▸ **AIM OF THE TASK**:
Of the lines below, count those containing the word "Cotton". Reply with the number alone.

▸ **Content revision data**:
-- -- --
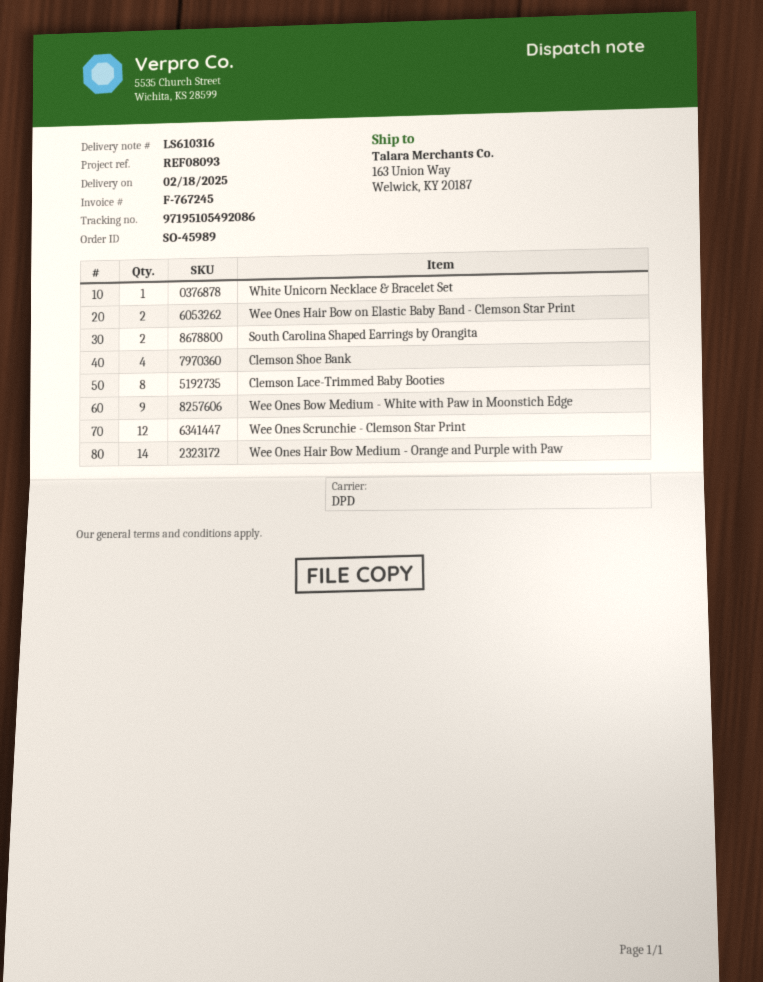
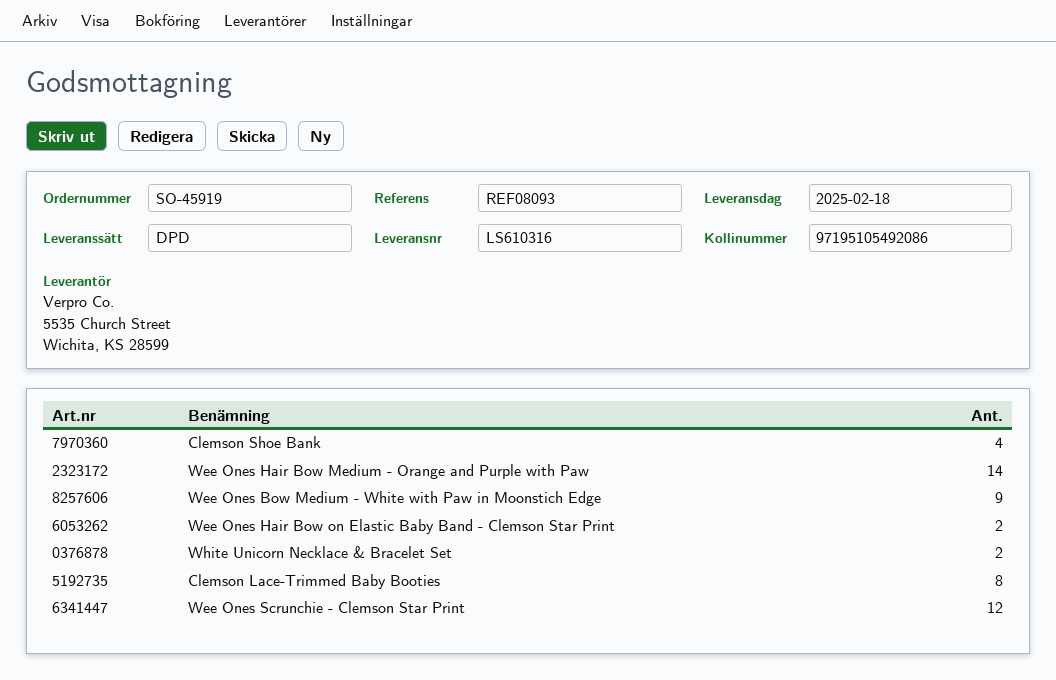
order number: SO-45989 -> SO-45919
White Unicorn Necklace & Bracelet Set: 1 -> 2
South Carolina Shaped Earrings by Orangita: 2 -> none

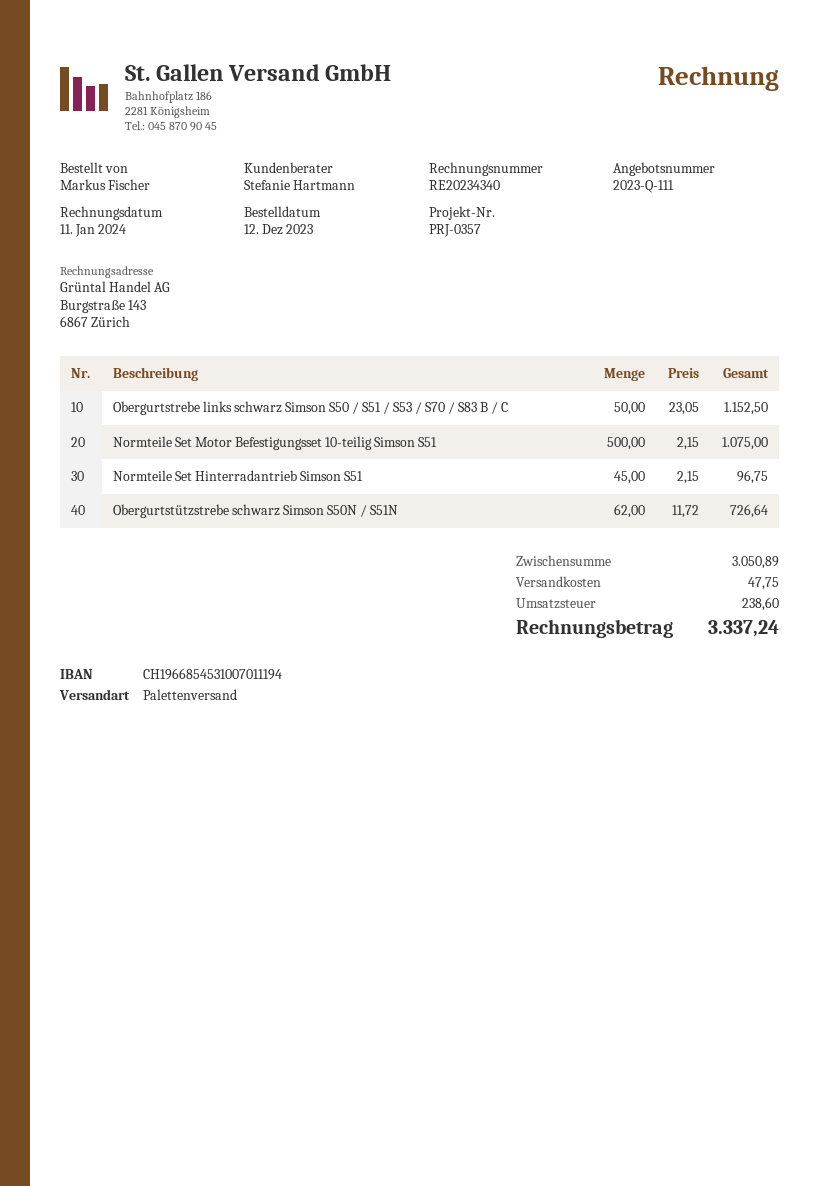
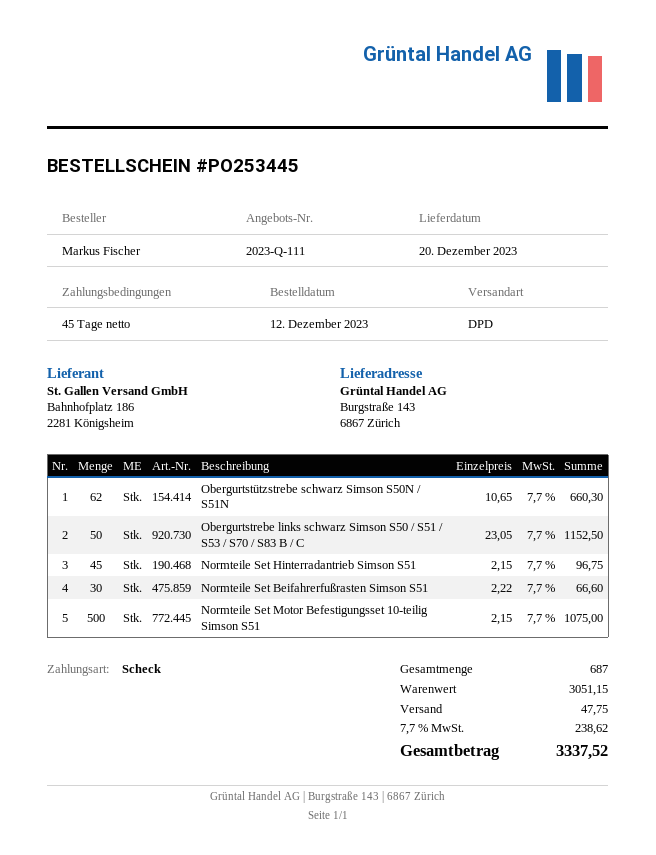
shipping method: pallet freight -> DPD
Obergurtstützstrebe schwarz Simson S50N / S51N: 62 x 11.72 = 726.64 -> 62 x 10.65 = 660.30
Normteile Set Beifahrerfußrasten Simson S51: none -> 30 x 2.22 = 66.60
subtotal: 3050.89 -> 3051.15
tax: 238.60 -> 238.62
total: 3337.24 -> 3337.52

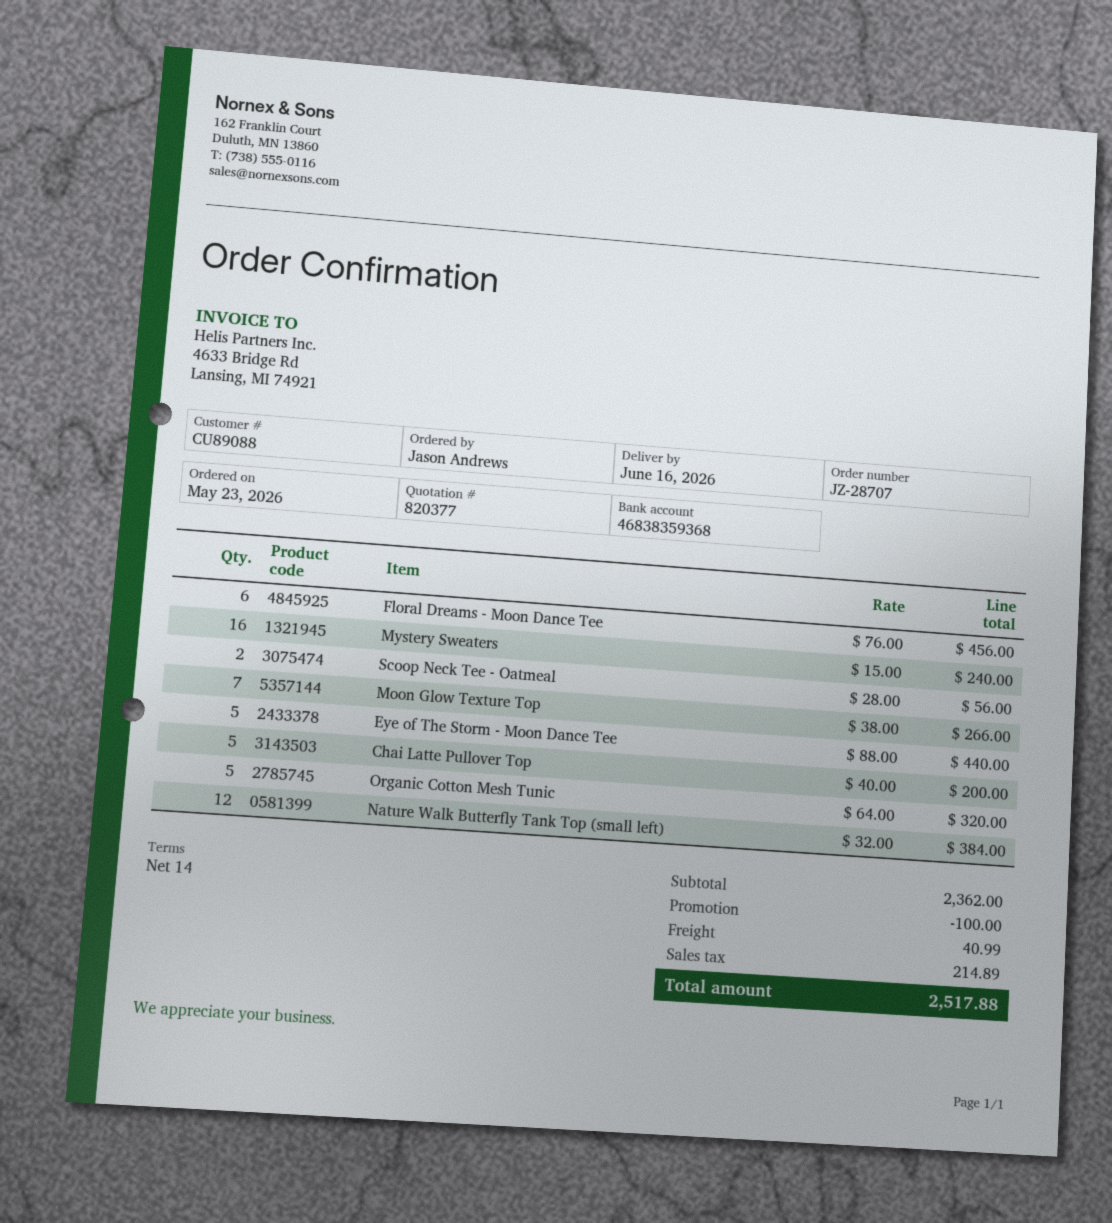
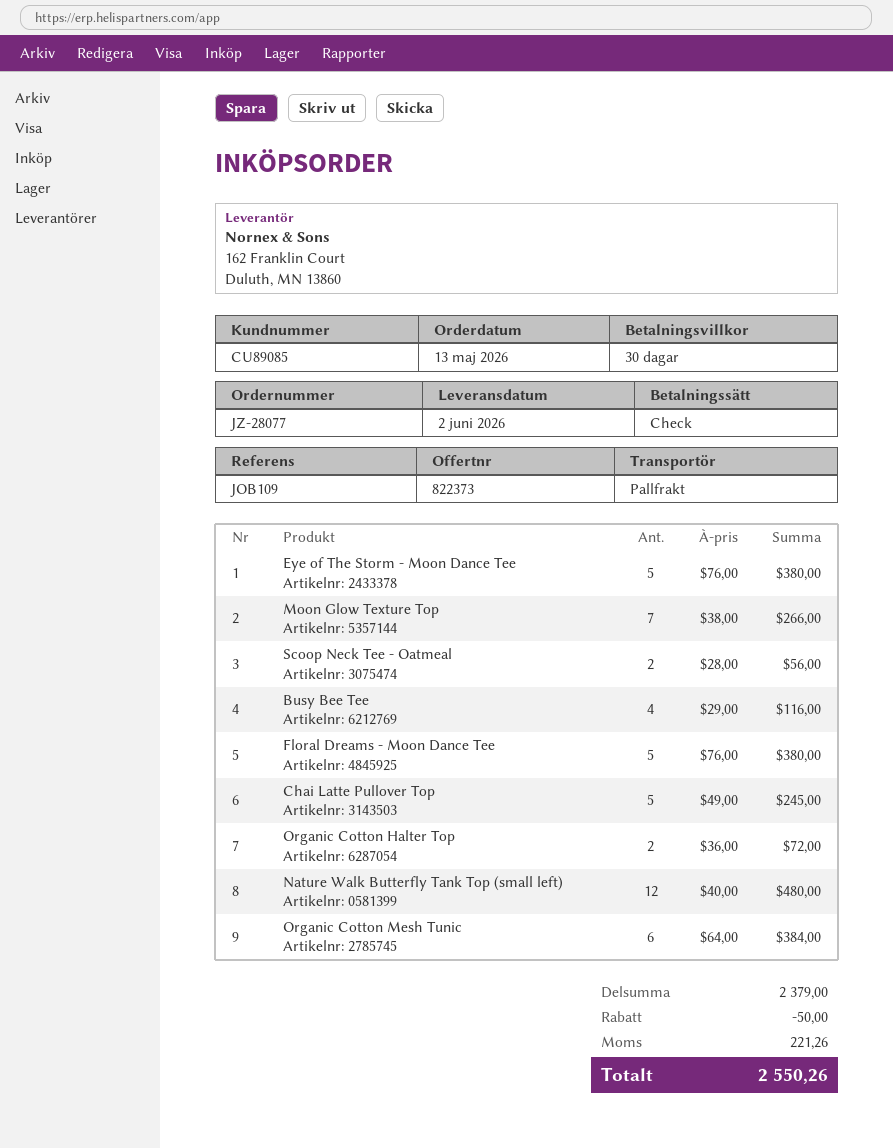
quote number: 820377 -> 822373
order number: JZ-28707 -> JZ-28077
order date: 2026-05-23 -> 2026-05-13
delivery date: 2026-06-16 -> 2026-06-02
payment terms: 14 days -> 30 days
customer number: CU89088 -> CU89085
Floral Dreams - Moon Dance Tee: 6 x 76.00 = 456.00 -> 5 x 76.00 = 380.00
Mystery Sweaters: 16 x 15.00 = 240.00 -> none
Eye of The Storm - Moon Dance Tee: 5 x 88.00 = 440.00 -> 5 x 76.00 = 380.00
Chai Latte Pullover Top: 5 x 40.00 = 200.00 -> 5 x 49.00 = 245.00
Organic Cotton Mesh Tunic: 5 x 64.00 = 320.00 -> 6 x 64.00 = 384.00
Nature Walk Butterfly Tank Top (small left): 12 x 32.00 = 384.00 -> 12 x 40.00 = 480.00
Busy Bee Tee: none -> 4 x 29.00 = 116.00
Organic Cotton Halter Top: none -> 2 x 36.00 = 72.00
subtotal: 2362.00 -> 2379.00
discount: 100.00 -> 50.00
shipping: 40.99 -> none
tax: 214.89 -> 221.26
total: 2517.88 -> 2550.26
-- -- --
▸ **RESPONSE BELOW**:
2